Nik Kane Alaska Mystery - 01 - Lost Angel
Page 7
“I’m not really here for you, Charlie,” Kane said. “The people over in Rejoice asked me to find a young woman for them.”
“I know, Nik,” Simms said. “I’d just really appreciate it if you keep your eyes open while you’re going around. We produced three hundred fifty thousand ounces of gold last year, and that’s a mighty big temptation. That, and the payroll. We bring in about a quarter-million in cash every two weeks, more when the mine’s running full blast.”
Kane whistled.
“I can see why that might be attractive to certain parties,” he said, “but you’ve been operating for, what, eighteen months? Two years?
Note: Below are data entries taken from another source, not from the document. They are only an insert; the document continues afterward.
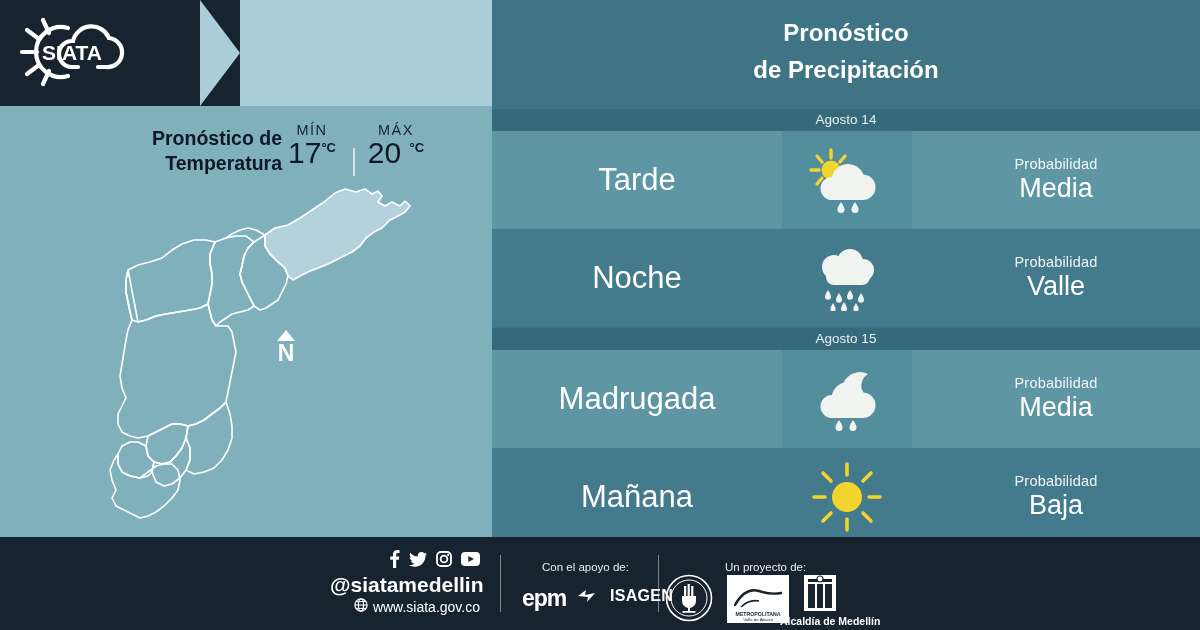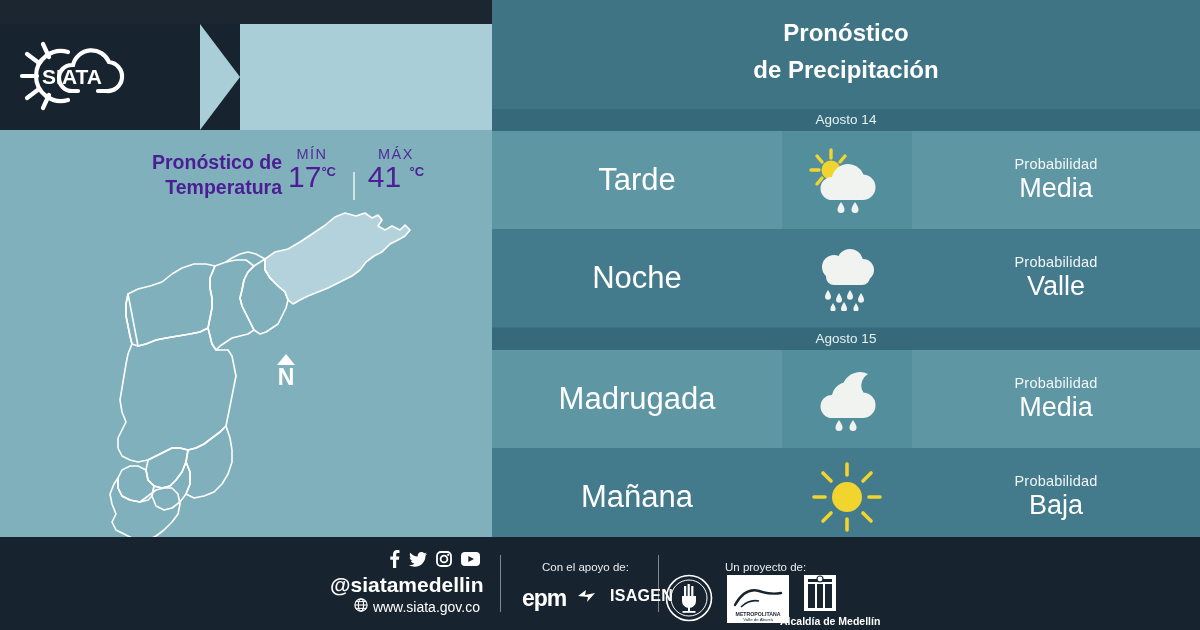--- a/index.html
+++ b/index.html
@@ -7,21 +7,20 @@
     width: 1200px; height: 630px;
     font-family: "Liberation Sans", sans-serif;
     background: #1b2631; overflow: hidden;
   }
   #page { position: relative; width: 1200px; height: 630px; }
 
   
   #left-panel {
     position: absolute; left: 0; top: 0; width: 492px; height: 537px;
     background: #7fb0bc;
-    margin-top: 24px;
   }
   #logo-block {
     position: absolute; left: 0; top: 0; width: 200px; height: 106px;
     background: #17232e; z-index: 4;
   }
   #logo-arrow {
     position: absolute; left: 200px; top: 0; width: 0; height: 0; z-index: 4;
     border-top: 53px solid #17232e;
     border-bottom: 53px solid #17232e;
     border-left: 40px solid transparent;
@@ -33,23 +32,23 @@
   #city-name {
     position: absolute; right: 30px; top: 26px;
     font-size: 39px; font-weight: bold; color: #4e8695; letter-spacing: .3px;
   }
   #siata-logo { position: absolute; left: 16px; top: 12px; }
 
   #temp-block { position: absolute; left: 60px; top: 122px; width: 400px; }
   #temp-title {
     position: absolute; left: 22px; top: 4px; width: 200px;
     text-align: right; font-size: 19.5px; font-weight: bold;
-    color: #4c1d95; line-height: 25px;
-  }
-  .temp-col { position: absolute; top: 0; text-align: center; color: #4c1d95; }
+    color: #0f172a; line-height: 25px;
+  }
+  .temp-col { position: absolute; top: 0; text-align: center; color: #0f172a; }
   #temp-min { left: 218px; width: 68px; }
   #temp-max { left: 300px; width: 72px; }
   .temp-label { font-size: 14.5px; letter-spacing: 1.5px; opacity: .92; }
   .temp-value { font-size: 30px; margin-top: -2px; }
   .temp-value sup { font-size: 13px; font-weight: bold; vertical-align: 11px; }
   #temp-div {
     position: absolute; left: 293px; top: 26px;
     width: 2px; height: 28px; background: rgba(255,255,255,.65);
   }
 
@@ -168,21 +167,21 @@
         <span>Pronóstico de</span><br>
         <span>Temperatura</span>
       </div>
       <div class="temp-col" id="temp-min">
         <div class="temp-label">MÍN</div>
         <div class="temp-value"><span>17</span><sup>°C</sup></div>
       </div>
       <div id="temp-div"></div>
       <div class="temp-col" id="temp-max">
         <div class="temp-label">MÁX</div>
-        <div class="temp-value"><span>41</span> <sup>°C</sup></div>
+        <div class="temp-value"><span>20</span> <sup>°C</sup></div>
       </div>
     </div>
 
     <div id="map-wrap">
       <svg width="400" height="352" viewBox="0 0 400 352">
         <g fill="none" stroke="#ffffff" stroke-width="1.6" stroke-linejoin="round">
 
           <path fill="#c5dee6" fill-opacity="0.75" d="M205 55 L215 48 L228 45 L240 38 L252 30 L264 22 L275 13 L285 9 L296 12 L305 9 L312 14 L318 11 L322 16 L318 22 L325 26 L332 22 L340 26 L345 21 L350 26 L345 32 L338 36 L330 40 L322 48 L314 52 L306 58 L300 66 L292 72 L284 76 L276 80 L268 84 L258 88 L248 92 L240 96 L233 100 L228 96 L225 88 L218 82 L210 74 L205 66 Z"></path>
 
           <path d="M205 55 L205 66 L210 74 L218 82 L225 88 L228 96 L226 104 L222 112 L218 120 L212 124 L206 128 L200 130 L194 126 L190 118 L186 110 L182 102 L180 94 L182 86 L184 76 L188 68 L194 62 Z"></path>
Why so concerned now?”
“You ever done any remote site work?” Simms said.
Kane shook his head.
“Well, here’s how it is,” Simms said. “Most of the workers here, maybe eighty percent, are pretty solid citizens. Married, sending their money home, doing their jobs and happy to have them. Hell, some of them even moved their families out to Devil’s Toe so they can go home to mama when their shift’s over.
“The twenty percent, though, are a different proposition. They’re just blue-collar bums, moving from job to job whenever somebody needs a truck driver or a mechanic. They’ve been drawing a good paycheck long enough to forget what it’s like to be out of work. And they’re getting tired of the job. Can’t blame them, really. It’s tough work, especially in winter. Plus they just don’t like being in one spot too long. They get twitchy.
“So they’re acting up more. Drinking, fighting. It’s only a matter of time before one of them maims somebody or decides if he can just get away with the payroll he’ll never have to work again.”
“You’re worried about your own employees robbing you?” Kane asked.
“I don’t think any of them would try anything,” Simms said, “except for those people over in Devil’s Toe. That’s just a bad lot over there, and when they get tired of taking the mine’s money one paycheck at a time, they’ll try something. That Big John, he looks like a fellow who would do anything, and he’s smart enough to plan something that could work. Give him the right inside man, and there could be real trouble.”
Real trouble could cost Simms his job, Kane thought, so he might be overreacting to the situation. But probably not. Simms wasn’t the best man the department had ever produced, but he was usually steady. So if he was this antsy something was probably up. And, judging by his gate guard, he didn’t have first-rate help.
“That was Lester Logan out at the gate, wasn’t it?” he asked.
“Yeah,” Simms said, “but what can I do? The good cops want to keep being cops.” He noticed Kane’s look and said, “No offense, Nik.”
“None taken,” Kane said. “So, to sum up, you’re nervous but not about anything specific, and I’m here on other business. So why am I talking to you?”
Simms stood and walked to the door.
“For one thing, you’re here to meet the mine manager,” he said. “Why don’t you follow me?”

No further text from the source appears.